**TO DO:** Pull each line containing "copy" out of the listing below.

**DATA FOR PROCESSING:**
^^^^
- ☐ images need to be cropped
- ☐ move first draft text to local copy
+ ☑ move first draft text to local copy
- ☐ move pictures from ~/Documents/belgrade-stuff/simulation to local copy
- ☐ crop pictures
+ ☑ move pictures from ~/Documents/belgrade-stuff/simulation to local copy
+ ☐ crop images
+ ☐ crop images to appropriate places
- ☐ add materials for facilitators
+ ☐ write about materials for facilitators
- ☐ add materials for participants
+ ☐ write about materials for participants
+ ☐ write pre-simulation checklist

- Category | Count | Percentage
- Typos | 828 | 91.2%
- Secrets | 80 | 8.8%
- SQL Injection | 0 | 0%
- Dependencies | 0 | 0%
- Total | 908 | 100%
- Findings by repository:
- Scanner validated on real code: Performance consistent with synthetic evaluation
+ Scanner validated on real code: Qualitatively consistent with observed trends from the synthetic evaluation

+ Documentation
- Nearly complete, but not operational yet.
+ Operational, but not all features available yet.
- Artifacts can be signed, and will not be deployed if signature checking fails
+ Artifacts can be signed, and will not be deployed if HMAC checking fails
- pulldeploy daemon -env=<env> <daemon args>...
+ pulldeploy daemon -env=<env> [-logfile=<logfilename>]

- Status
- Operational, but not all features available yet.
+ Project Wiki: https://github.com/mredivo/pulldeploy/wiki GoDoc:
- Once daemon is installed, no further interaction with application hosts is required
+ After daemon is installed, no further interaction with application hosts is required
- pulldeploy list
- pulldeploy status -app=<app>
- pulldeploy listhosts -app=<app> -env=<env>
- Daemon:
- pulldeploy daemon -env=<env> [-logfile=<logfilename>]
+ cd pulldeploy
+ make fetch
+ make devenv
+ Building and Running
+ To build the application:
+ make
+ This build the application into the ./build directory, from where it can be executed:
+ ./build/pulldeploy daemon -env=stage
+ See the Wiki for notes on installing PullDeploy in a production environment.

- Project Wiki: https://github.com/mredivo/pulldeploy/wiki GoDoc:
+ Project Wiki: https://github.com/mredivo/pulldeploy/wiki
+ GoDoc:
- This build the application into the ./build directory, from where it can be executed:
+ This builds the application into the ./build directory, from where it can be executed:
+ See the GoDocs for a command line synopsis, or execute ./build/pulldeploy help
^^^^
**ANSWER TO THE PROBLEM:**
- ☐ move first draft text to local copy
+ ☑ move first draft text to local copy
- ☐ move pictures from ~/Documents/belgrade-stuff/simulation to local copy
+ ☑ move pictures from ~/Documents/belgrade-stuff/simulation to local copy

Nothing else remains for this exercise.